Repli des importations chinoises

La demande chinoise en produits du porc est un gros point d’incertitude pour l’ensemble des fournisseurs mondiaux. Depuis plusieurs mois déjà les importations chinoises ont fortement reculé  : entre un record à 550 Mt en mars et un mois de juillet qui affiche des niveaux proches de 315 Mt. L’ensemble des fournisseurs mondiaux sont confrontés à cette baisse de la demande, mais aussi à des difficultés logistiques (dont la hausse des coûts de transport et le manque de main-d’œuvre), aux fermetures temporaires de certains ports en Chine en raison de l’épidémie de Covid-1- qui sévit toujours, etc.

Cette baisse récente des importations s’explique par la hausse de l’offre locale, mais surtout par la volonté du gouvernement de faire pression sur les prix mondiaux du porc. La valeur de l’export vers la Chine chute plus rapidement que les volumes ces derniers mois.

L’UE-27 a d’ailleurs été confrontée au déréférencement récent d’une vingtaine d’outils dans l’UE, et à une vague d’audits par les services chinois. Le véritable enjeu est de permettre aux filières nationales européennes de conserver l’ensemble des agréments vers la Chine. En effet, le marché européen se retrouve actuellement confronté à une importante offre locale, et le moindre volume ne trouvant pas débouché sur les destinations pays-tiers pèse sur les cours des porcs à la production. Dans un contexte de prix des matières premières élevés, la situation économique des éleveurs européens se dégrade fortement.

Un autre facteur pourrait également expliquer l’abaissement des achats chinois :  la consommation de porc par les citoyens et les changements des habitudes alimentaires favorisant le poulet, le bœuf ou d’autres sources de protéines animales. Ceci répond à une volonté du gouvernement d’être moins dépendant aux importations, et d’atteindre l’autosuffisance en protéines animales. Ce changement de paradigme aura une conséquence réelle sur l’évolution future des marchés mondiaux.

En conclusion, Le marché chinois sera dans un premier temps abondé par l’offre locale et aucun signe n’indique une reprise des achats de la Chine auprès de ses fournisseurs européens. Cette hausse de production sera cependant temporaire, avant de refluer du fait de la fermeture de nombreux élevages non soutenus par le gouvernement. La perte de production de ces élevages sera graduellement compensée par la production dans les entreprises modernes plus performantes.

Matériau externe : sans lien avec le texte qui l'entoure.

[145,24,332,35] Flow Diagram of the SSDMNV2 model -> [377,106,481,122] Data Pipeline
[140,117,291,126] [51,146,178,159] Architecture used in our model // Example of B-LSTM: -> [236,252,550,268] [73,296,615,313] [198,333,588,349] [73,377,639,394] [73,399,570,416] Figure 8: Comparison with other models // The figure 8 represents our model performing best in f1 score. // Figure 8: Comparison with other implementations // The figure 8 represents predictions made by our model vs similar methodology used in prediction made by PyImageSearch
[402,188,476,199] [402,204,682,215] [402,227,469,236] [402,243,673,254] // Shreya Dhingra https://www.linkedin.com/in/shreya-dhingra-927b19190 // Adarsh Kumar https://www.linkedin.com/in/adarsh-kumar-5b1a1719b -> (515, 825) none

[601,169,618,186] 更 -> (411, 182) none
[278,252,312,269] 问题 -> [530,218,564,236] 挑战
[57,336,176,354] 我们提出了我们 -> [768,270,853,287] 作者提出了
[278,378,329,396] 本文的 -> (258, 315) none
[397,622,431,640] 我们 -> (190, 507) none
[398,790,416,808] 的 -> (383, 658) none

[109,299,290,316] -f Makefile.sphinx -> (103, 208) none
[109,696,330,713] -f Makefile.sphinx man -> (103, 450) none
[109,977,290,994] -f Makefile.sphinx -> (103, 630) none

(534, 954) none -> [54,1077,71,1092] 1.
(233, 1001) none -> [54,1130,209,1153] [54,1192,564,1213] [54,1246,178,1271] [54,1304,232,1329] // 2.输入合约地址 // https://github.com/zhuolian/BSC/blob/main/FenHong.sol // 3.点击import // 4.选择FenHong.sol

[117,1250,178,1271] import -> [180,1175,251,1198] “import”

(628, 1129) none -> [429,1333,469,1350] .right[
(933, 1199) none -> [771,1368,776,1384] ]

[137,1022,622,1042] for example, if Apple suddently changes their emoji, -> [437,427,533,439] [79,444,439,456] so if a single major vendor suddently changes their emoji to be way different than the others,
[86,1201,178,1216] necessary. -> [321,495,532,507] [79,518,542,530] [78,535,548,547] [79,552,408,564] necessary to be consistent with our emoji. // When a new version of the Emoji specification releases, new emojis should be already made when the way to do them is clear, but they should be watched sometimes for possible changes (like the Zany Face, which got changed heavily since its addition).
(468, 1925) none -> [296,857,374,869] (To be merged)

En 2021, les importations chinoises pourraient ainsi rester équivalentes à 2020, voire légèrement en deçà en termes de volume, mais elles se feront assurément à un prix inférieur, le gouvernement ne souhaitant pas renouer avec l’inflation sur le porc connue ces dernières années. Au bout du tunnel vers l’été 2022, la décapitalisation des effectifs en cours en Chine conduira probablement à une reprises des importations mais ce, de manière provisoire, avant que la production des grands élevages ne prenne toute son ampleur.